Baze shoves another forkful of the possibly-organic-in-origin green stuff into his mouth, and slants a look at his paramour. As ever, Chirrut eats with every sign of enjoyment. 

 

It is not that Baze does not believe in the Force -- he does, of course he does! The Force is everywhere, in every living thing, guiding them towards the best possible future: it would take something monumentally dreadful to quell his belief in it (like the burning of the Jedi Temple, or the slaughter of the initiates, or something equally impossible). In many ways he is more devout than Chirrut: he trusts in the Force absolutely. 

 

And this is the grounds for his objection: it is arrogant to assume you know the future. It is blasphemy. They are guardians of kyber, of the Temple; they are the servants of the Force; and it guides them in the most subtle of ways. It does not concern itself with little things like the date of a marriage. 

 

The eating area is communal, to foster a sense of comradeship among the guardians, teachers and initiates alike; and so it isn’t really a breach of protocol for little Bryde to seat herself down next to Baze; but oh how Baze wishes it was, because then at least he could have grounds to get rid of her. “You’re going to owe me a hundred credits,” she trills. Her hair is braided with gold thread; when she tosses her head it spangles.

 

Baze makes a thin, strangled noise. That is a small fortune. 

 

“I will,” says Chirrut. His lips thin. “It seems I was mistaken.”

 

No.  _ No _ . Baze stands up -- his chair scrapes and screams against the floor, and the tables turn to stare -- points at Chirrut and snaps, “No! I know you, and you cannot use this child against me.”

 

“--um,” says Bryde, but Baze crashes over her --

 

“You blaspheme the Force, you shamelessly manipulate me, you -- you are infuriating! And no, I will not marry you because you will have to pay this initiate a hundred credits, and no I will not marry you to prove that the Force does speak to you, or because you have received a premonition that it is so; I will marry you because I love you, and you love me.”

 

Everyone applauds. There are a few teary eyes. Chirrut jumps up into Baze’s arms. Baze catches him out of instinct and --

 

\-- fuck. 

 

And also, somehow,  _ yes _ . 

  
  


\--

  
  


“What are you doing?” says Baze. 

 

“Praying.”

 

“What for?
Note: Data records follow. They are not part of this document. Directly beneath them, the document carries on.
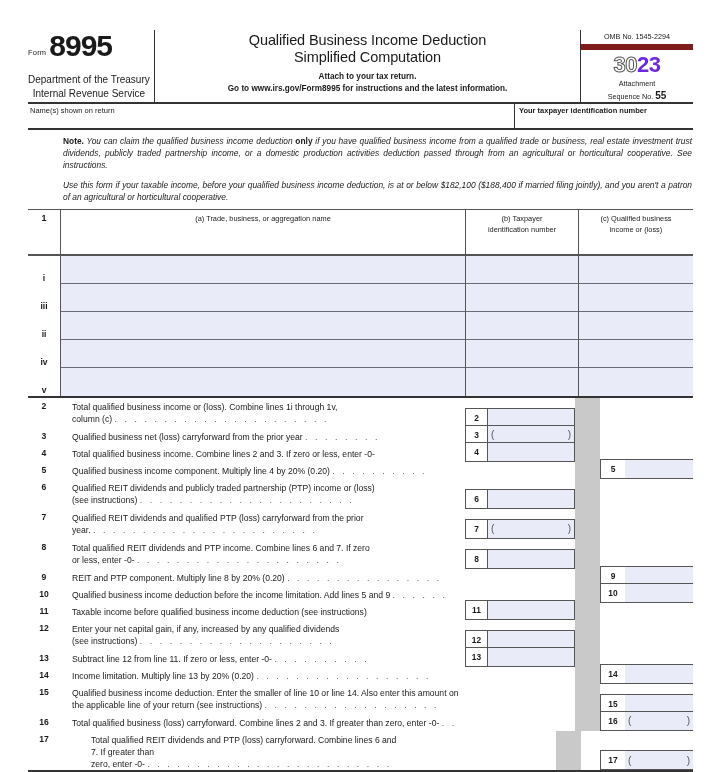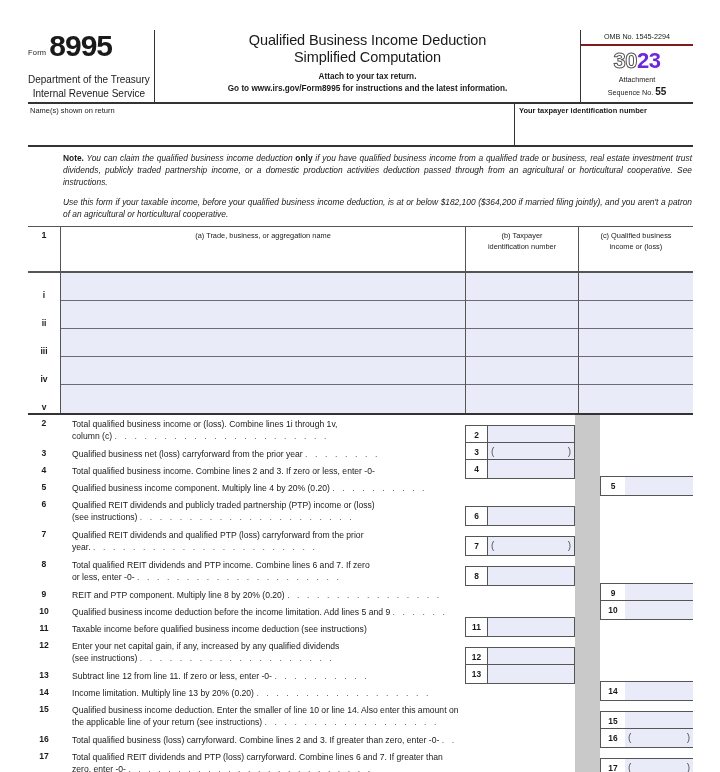--- a/index.html
+++ b/index.html
@@ -20,32 +20,32 @@
   .hdr-form-no { display:flex; align-items:flex-end; gap:3px; padding-top:2px; }
   .lbl-form { font-size:7.5px; letter-spacing:.2px; padding-bottom:4px; }
   .big8995 { font-size:30px; font-weight:bold; letter-spacing:-1px; line-height:.95; }
   .dept { font-size:10px; line-height:1.35; position:absolute; bottom:2px; left:0;text-align:center; }
   .vrule { width:1px; background:#333; }
   .hdr-mid { flex:1; text-align:center; padding:2px 6px 0 6px; }
   .title1 { font-size:14.5px; font-weight:normal; line-height:1.15; letter-spacing:-.1px; }
   .attach { font-size:8.2px; font-weight:bold; margin-top:7px; }
   .goto { font-size:8.2px; font-weight:bold; margin-top:3px; }
   .hdr-right { width:112px; text-align:center; position:relative; }
-  .omb { font-size:7.2px; padding-top:2px; border-bottom:2px solid #7f1d1d; padding-bottom:3px; }
+  .omb { font-size:7.2px; padding-top:2px; border-bottom:6px solid #7f1d1d; padding-bottom:3px; }
   .yearwrap { font-size:22px; font-weight:bold; letter-spacing:-.5px; margin-top:4px; line-height:1; }
   .yr-out { color:#fff; -webkit-text-stroke:1px #555; }
   .yr-in { color:#6d28d9; }
   .attseq { font-size:7.2px; line-height:1.35; margin-top:3px; }
   .attseq b { font-size:10px; }
 
   .rule-heavy { height:2px; background:#333; }
   .rule-mid { height:1.4px; background:#555; }
 
   
-  .namerow { display:flex; height:41px; }
+  .namerow { display:flex; height:24px; }
   .name-cell { flex:1; border-right:1px solid #333; padding:2px 0 0 2px; }
   .tin-cell { width:178px; padding:2px 0 0 4px; }
   .fldlbl { font-size:7.5px; }
   .tin-cell .fldlbl { font-weight:bold; }
 
   
   .notes { padding:5px 1px 6px 1px;margin-left:34px; }
   .note-p { font-size:8.4px; font-style:italic; line-height:1.45; text-align:justify; margin:0 0 7px 0; }
   .note-p:last-child { margin-bottom:0; }
   .note-p b { font-style:normal; font-weight:bold; }
@@ -148,21 +148,21 @@
     <div class="tin-cell">
       <div class="fldlbl">Your taxpayer identification number</div>
       <div></div>
     </div>
   </div>
 
   <div class="rule-heavy"></div>
 
   <div class="notes">
     <p class="note-p"><b>Note.</b><span> You can claim the qualified business income deduction </span><b>only</b><span> if you have qualified business income from a qualified trade or business, real estate investment trust dividends, publicly traded partnership income, or a domestic production activities deduction passed through from an agricultural or horticultural cooperative. See instructions.</span></p>
-    <p class="note-p">Use this form if your taxable income, before your qualified business income deduction, is at or below $182,100 ($364,200 if married filing jointly), and you aren't a patron of an agricultural or horticultural cooperative.</p>
+    <p class="note-p">Use this form if your taxable income, before your qualified business income deduction, is at or below $182,100 ($188,400 if married filing jointly), and you aren't a patron of an agricultural or horticultural cooperative.</p>
   </div>
 
   <div class="rule-mid"></div>
 
   <div class="t1head">
     <div class="c-num">1</div>
     <div class="c-a">
       <div class="colhd">(a) Trade, business, or aggregation name</div>
     </div>
     <div class="c-b">
@@ -183,33 +183,33 @@
             <div class="cellfill" style="background: rgb(233, 236, 248);"></div>
           </div>
           <div class="c-b">
             <div class="cellfill" style="background: rgb(233, 236, 248);"></div>
           </div>
           <div class="c-c">
             <div class="cellfill" style="background: rgb(233, 236, 248);"></div>
           </div>
         </div>
         <div class="t1row">
+          <div class="c-num">iii</div>
+          <div class="c-a">
+            <div class="cellfill" style="background: rgb(233, 236, 248);"></div>
+          </div>
+          <div class="c-b">
+            <div class="cellfill" style="background: rgb(233, 236, 248);"></div>
+          </div>
+          <div class="c-c">
+            <div class="cellfill" style="background: rgb(233, 236, 248);"></div>
+          </div>
+        </div>
+        <div class="t1row">
           <div class="c-num">ii</div>
-          <div class="c-a">
-            <div class="cellfill" style="background: rgb(233, 236, 248);"></div>
-          </div>
-          <div class="c-b">
-            <div class="cellfill" style="background: rgb(233, 236, 248);"></div>
-          </div>
-          <div class="c-c">
-            <div class="cellfill" style="background: rgb(233, 236, 248);"></div>
-          </div>
-        </div>
-        <div class="t1row">
-          <div class="c-num">iii</div>
           <div class="c-a">
             <div class="cellfill" style="background: rgb(233, 236, 248);"></div>
           </div>
           <div class="c-b">
             <div class="cellfill" style="background: rgb(233, 236, 248);"></div>
           </div>
           <div class="c-c">
             <div class="cellfill" style="background: rgb(233, 236, 248);"></div>
           </div>
         </div>
@@ -475,21 +475,21 @@
             <div class="rb">
               <div class="rbn">16</div>
               <div class="rbf" style="background: rgb(233, 236, 248);">
                 <span class="paren">(</span>
                 <span></span>
                 <span class="paren">)</span>
               </div>
             </div>
           </div>
         </div>
-        <div class="lrow" style="min-height: 30px;">
+        <div class="lrow" style="min-height: 30px; gap: 19px;">
           <div class="l-num">17</div>
           <div class="l-txt"><span>Total qualified REIT dividends and PTP (loss) carryforward. Combine lines 6 and 7. If greater than</span><br><span>zero, enter -0-</span> <span class="leader">.  .  .  .  .  .  .  .  .  .  .  .  .  .  .  .  .  .  .  .  .  .  .  .  .</span></div>
           <div class="l-midbox"></div>
           <div class="l-gray" style="background: rgb(201, 201, 201);"></div>
           <div class="l-rightbox">
             <div class="rb">
               <div class="rbn">17</div>
               <div class="rbf" style="background: rgb(233, 236, 248);">
                 <span class="paren">(</span>
                 <span></span>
We’ve got invitations to send out, we need to find someone who can provide actual food rather than the slop the Temple serves -- “

 

“Praying to the Force for guidance,” says Chirrut. 

 

“We need to organise a  _ wedding _ . We need to send out invites -- “

 

“The Force will let people know where to go.”

 

“Blasphemer,” Baze mutters, but takes his hand, and joins him in prayer and -- just for a moment -- all around them is still.

  
  


\--

  
  


Their wedding is the biggest event the Temple has seen for a generation. Lights, glitter, music and bonfires, and it seems that all of Jedha has turned up to celebrate, for all of Jedha owes something to Baze and Chirrut. Everyone has their story: of the smiling, irreverent youth who claims that the Force speaks to him, of the stern, kind-eyed boy who is never far from his side, and how together they have freed slaves from bondage, brought medicine to the sick and comfort to the weary; how they trekked three hours through a sandstorm to return an injured husband to his wife; how they fought the Hutt off, and as a consequence Jedha is one of the few planets where the crime family does not have a foothold. They are young heroes, brave and proud, and their union was a long time coming; and the Force saw to it that everyone knew where to go.

 

This is the story Chirrut says. 

 

As the small hours of the morning approach, Baze grabs his face. “I sent out the kriffing invites,” he says.

 

“The Force told me you would,” says Chirrut, smiling up, and his face is caught in the red glare of the bonfire, and he seems to glow from within.

 

He is the most vexing creature Baze has ever met, and Baze loves him so much he could die from it. 

  
  
  



End file.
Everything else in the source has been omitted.